Reports from a number of
authoritative sources, including the Wall Street Journal and Bloomberg, seem to
indicate that last week’s effective sharp devaluation of the Chinese currency,
the Renmimby, abbreviated as RMB (literally “The people’s currency”, and denominated
in Yuan, which contain 10 Jiao and 100 Fen), was not a cynical exercise on the
part of Chinese authorities to assist exports, but rather the outcome of a
responsible move to begin to make the currency a freely floating one on the
world’s Forex markets.
The problem is that the Chinese have
form in market intervention, so the suspicion that the move was an attempt to
manipulate is not an unreasonable one. And it is also, it appears, not without
cost. The WSJ reports that many Chinese companies were motivated by ultra-low
interest rates abroad, in the wake of the global financial crisis, to obtain
large loans in US dollars, Euros and Yen. These borrowers, who must convert
their Yuan revenues in order to repay the loans, are now facing significant
foreign exchange losses. They are not all exporters.
IMF
is supportive of China move
The International Monetary Fund (IMF)
has announced that it welcomes the new Chinese approach to monetary policy.

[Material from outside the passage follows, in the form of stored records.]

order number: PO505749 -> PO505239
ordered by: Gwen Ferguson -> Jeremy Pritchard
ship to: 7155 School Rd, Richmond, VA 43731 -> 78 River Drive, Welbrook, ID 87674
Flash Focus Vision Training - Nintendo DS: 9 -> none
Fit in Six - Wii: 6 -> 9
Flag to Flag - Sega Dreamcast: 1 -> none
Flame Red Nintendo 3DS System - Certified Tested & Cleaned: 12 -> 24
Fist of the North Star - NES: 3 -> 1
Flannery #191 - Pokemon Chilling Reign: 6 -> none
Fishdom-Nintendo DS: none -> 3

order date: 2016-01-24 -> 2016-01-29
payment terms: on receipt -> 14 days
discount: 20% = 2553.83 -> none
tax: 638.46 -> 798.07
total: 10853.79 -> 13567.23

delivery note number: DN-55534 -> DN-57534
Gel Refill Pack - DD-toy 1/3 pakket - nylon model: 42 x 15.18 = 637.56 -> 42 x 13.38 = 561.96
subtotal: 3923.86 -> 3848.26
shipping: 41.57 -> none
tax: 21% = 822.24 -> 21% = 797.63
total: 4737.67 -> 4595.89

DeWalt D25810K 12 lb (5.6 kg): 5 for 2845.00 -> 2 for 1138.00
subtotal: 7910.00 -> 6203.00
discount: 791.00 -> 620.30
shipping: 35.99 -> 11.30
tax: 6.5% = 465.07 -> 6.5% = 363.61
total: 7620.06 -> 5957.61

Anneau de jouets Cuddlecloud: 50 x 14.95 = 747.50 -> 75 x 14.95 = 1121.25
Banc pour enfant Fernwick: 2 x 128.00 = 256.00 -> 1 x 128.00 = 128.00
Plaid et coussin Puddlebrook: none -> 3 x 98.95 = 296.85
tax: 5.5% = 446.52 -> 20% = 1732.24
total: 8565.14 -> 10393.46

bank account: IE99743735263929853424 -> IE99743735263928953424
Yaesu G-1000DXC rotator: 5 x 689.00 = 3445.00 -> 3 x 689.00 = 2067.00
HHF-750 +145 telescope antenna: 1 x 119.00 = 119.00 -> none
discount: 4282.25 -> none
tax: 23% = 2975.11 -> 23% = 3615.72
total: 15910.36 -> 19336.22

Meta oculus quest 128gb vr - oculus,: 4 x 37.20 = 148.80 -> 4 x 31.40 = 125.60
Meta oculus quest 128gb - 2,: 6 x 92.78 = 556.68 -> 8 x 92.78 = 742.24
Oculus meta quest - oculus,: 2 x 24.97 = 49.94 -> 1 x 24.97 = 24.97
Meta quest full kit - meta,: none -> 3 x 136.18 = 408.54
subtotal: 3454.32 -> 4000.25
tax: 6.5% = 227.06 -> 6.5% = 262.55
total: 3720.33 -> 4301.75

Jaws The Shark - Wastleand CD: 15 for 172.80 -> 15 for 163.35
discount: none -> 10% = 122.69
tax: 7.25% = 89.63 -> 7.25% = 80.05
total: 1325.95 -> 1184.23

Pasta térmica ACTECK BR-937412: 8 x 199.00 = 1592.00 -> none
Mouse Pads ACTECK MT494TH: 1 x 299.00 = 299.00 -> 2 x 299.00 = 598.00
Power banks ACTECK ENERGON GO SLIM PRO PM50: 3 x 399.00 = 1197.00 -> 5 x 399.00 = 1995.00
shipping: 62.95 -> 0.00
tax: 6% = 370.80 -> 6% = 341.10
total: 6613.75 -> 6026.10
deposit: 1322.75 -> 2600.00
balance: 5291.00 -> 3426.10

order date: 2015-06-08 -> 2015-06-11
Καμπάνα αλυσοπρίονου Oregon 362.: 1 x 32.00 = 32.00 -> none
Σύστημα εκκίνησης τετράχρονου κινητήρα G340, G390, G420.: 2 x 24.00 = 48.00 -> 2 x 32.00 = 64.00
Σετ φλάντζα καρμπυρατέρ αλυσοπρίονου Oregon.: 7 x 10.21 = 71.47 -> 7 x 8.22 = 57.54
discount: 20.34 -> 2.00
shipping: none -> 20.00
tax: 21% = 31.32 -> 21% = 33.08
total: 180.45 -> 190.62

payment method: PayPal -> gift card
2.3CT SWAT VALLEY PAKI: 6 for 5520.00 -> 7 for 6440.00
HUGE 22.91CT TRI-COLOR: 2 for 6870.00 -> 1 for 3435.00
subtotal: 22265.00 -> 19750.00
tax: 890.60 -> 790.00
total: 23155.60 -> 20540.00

Markus Rodlauer, the IMF mission chief for China, is reported as saying that “As
China integrates more and more into the global financial system, it will be
increasingly important for China to have a freely floating exchange rate”. The
IMF also believes that the Yuan is not, even now, undervalued.
However, the IMF wants this process
to be accelerated. It also wants Beijing to reverse recent interventionist
steps it took after Chinese stock markets fell sharply. This drop was no more
than the bursting of a bubble, and still left Chinese stock market indexes up
for the year. The government has suspended IPOs, caused state agencies to buy
shares and blocked large institutions from selling stock holdings in order to
support in particular the Shanghai Composite Index.